WEEK 2 DONE- January 19. The second week was more of a challenge and my mind set had to be prepared to challenge myself or give up. You know I challenged myself and proud that I did. I did under estimate myself a few days by beginning with less weight and had to increase the weights. I was a bit pissed at myself for skipping range and relax day which is stretching last week because I thought it was just stretching muscles and body but it is a new approach and it stretched and relaxed me, so I will not skip it again. Week 3 begins tomorrow and yes it begins.
I have several workouts I do, but my main focus now is LIIFT4.
This is a 4 day workout with weights and without. There is an ab workout included in each workout. Depending on the day it’s all lift with light, medium and heavy weights or lift and HIIT and leg day can be lift and HIIT or complete HIIT.
Is there a modifier, of course and every level of fitness is welcomed. It’s your journey. Not a quick fix, not a one day or one week magical change. It’s about committing to yourself for yourself. Time to be selfish it’s about YOU, to change inner and outer and your surrounding world will change.

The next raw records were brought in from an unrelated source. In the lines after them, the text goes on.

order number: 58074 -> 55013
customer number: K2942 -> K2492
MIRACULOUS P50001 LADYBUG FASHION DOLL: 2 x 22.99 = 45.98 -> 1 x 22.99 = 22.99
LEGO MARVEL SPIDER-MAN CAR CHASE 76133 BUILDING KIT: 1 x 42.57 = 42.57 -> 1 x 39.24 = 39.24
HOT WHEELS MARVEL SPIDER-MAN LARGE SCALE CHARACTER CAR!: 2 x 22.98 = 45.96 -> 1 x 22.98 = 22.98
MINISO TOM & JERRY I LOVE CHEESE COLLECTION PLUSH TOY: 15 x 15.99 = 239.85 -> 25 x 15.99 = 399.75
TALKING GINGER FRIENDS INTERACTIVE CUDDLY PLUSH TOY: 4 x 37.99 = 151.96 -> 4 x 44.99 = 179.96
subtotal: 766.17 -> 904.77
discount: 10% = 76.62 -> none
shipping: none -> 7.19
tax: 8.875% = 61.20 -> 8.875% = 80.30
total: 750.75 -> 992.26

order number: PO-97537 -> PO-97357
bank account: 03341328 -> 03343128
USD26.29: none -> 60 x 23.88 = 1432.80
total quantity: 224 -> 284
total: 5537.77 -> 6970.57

Dec.14 2019 – I completed week 5of this workout, I was able to increase my weights on a few sets as well as to prevent loss of form and reduce the possibility of injury had to do a few drop sets.
Dec 23 2019 – Week 6 completed and I’ve begin week 7 which is Shred week. Day one was a shocker because I was set for “Chest and Triceps”, but it was “Chest and Back”. Week 6 was an increase weight week and I was proud of my gains, however with the change in week 7 my lifting may be that of week 5 or 6 but no increase. I will share how it ends.
Dec 28 2019 Week 7 completed, it was a change in workout days the sequence in the workouts and I once again was not ready but the sweat poured at each workout. One more week remains in this workout- Week 8 and I’m uncertain if I will repeat or do another workout calendar with another super trainer. This is one of my joys with Beachbody, I can choose my trainer and workouts. Each trainer has a calendar to follow. Just LOVE IT.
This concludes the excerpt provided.